Larson’s Spotlight on Recent Cases: Injured Worker May Not Pursue Double Recovery Against Uninsured Employer

Larson's Spotlight on Election of Remedy, Exclusive Remedy, Withdrawal From Workforce, and Deviation From Employment. Larson's surveys the latest case developments that you need to know about. Thomas A. Robinson, the staff writer for Larson's Workers' Compensation Law, has compiled the list below.

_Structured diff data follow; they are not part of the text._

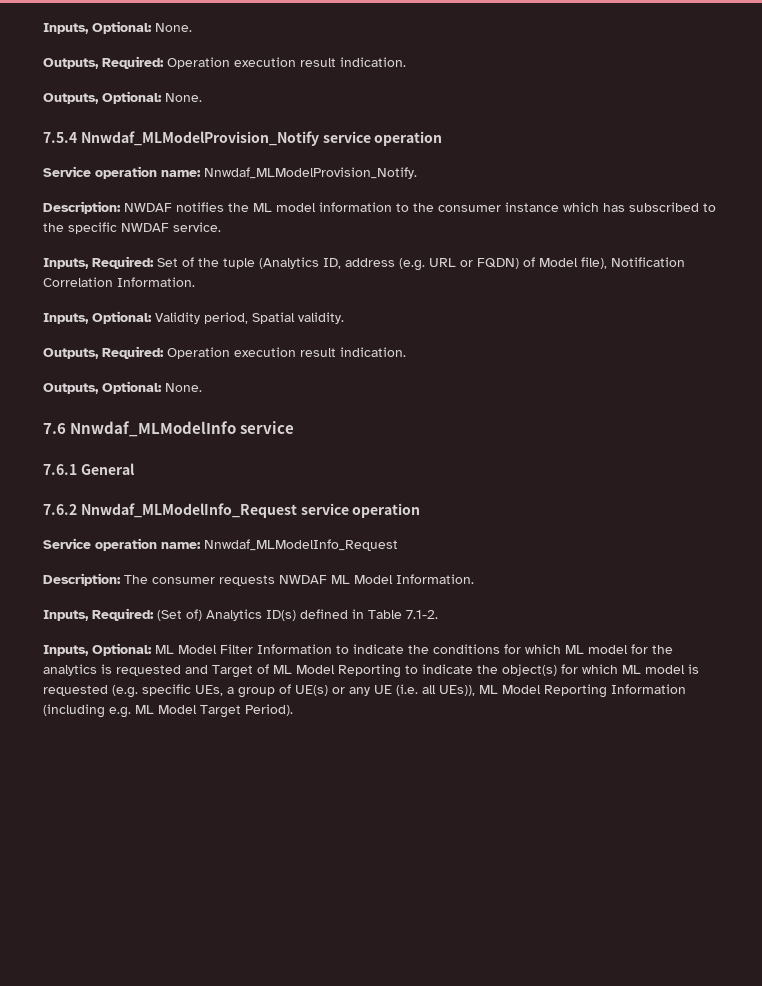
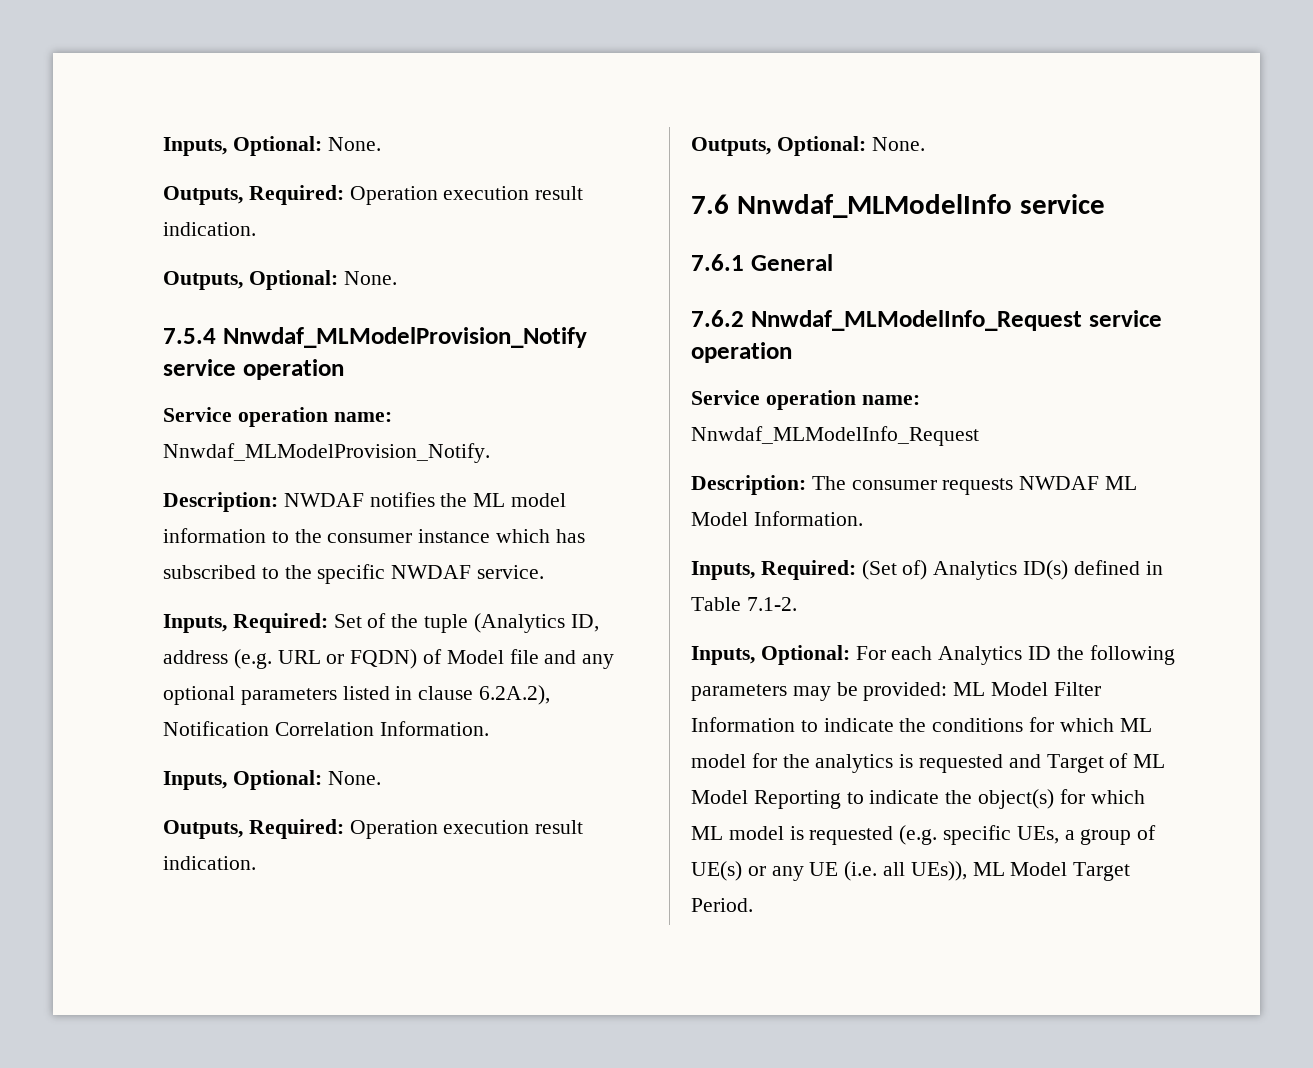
- Inputs, Required: Set of the tuple (Analytics ID, address (e.g. URL or FQDN) of Model file), Notification Correlation Information.
- Inputs, Optional: Validity period, Spatial validity.
+ Inputs, Required: Set of the tuple (Analytics ID, address (e.g. URL or FQDN) of Model file and any optional parameters listed in clause 6.2A.2), Notification Correlation Information.
+ Inputs, Optional: None.
- Inputs, Optional: ML Model Filter Information to indicate the conditions for which ML model for the analytics is requested and Target of ML Model Reporting to indicate the object(s) for which ML model is requested (e.g. specific UEs, a group of UE(s) or any UE (i.e. all UEs)), ML Model Reporting Information (including e.g. ML Model Target Period).
+ Inputs, Optional: For each Analytics ID the following parameters may be provided: ML Model Filter Information to indicate the conditions for which ML model for the analytics is requested and Target of ML Model Reporting to indicate the object(s) for which ML model is requested (e.g. specific UEs, a group of UE(s) or any UE (i.e. all UEs)), ML Model Target Period.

VA: Injured Worker Who Accepted Benefits From Uninsured Employer Could Not Also Proceed Against Employer in Tort

Where an injured worker proceeds against an uninsured employer and, in spite of the lack of coverage, the uninsured employer pays the total amount of workers' compensation benefits awarded to the worker, the worker may not also proceed against the employer in tort, held the Court of Appeals of Virginia recently. The court indicated that under Va. Code § 65.2-307(A), once an employer and employee accept the provisions of the Workers' Compensation Act, the injured worker is precluded from pursuing "all other rights and remedies."  The court also indicated that where the employer is uninsured, the plain language of Va. Code § 65.2-805 gave the employee the option to seek compensation under the Act or in an action at law to recover damages for personal injury, but not both.

In the instant case, the employer, an attorney, maintained workers' compensation insurance for his law firm, but not for two separate sheep and wool business he operated.  The injured worker sustained a severe injury to his arm when it became caught in one of the wool manufacturing machines.

BARRY WYATT REDIFER v. FRANCIS CHESTER, ET AL. 2012 Va. LEXIS 6. subscribers can read the fully featured case here. See generally Larson's Workers' Compensation Law, § 102.03.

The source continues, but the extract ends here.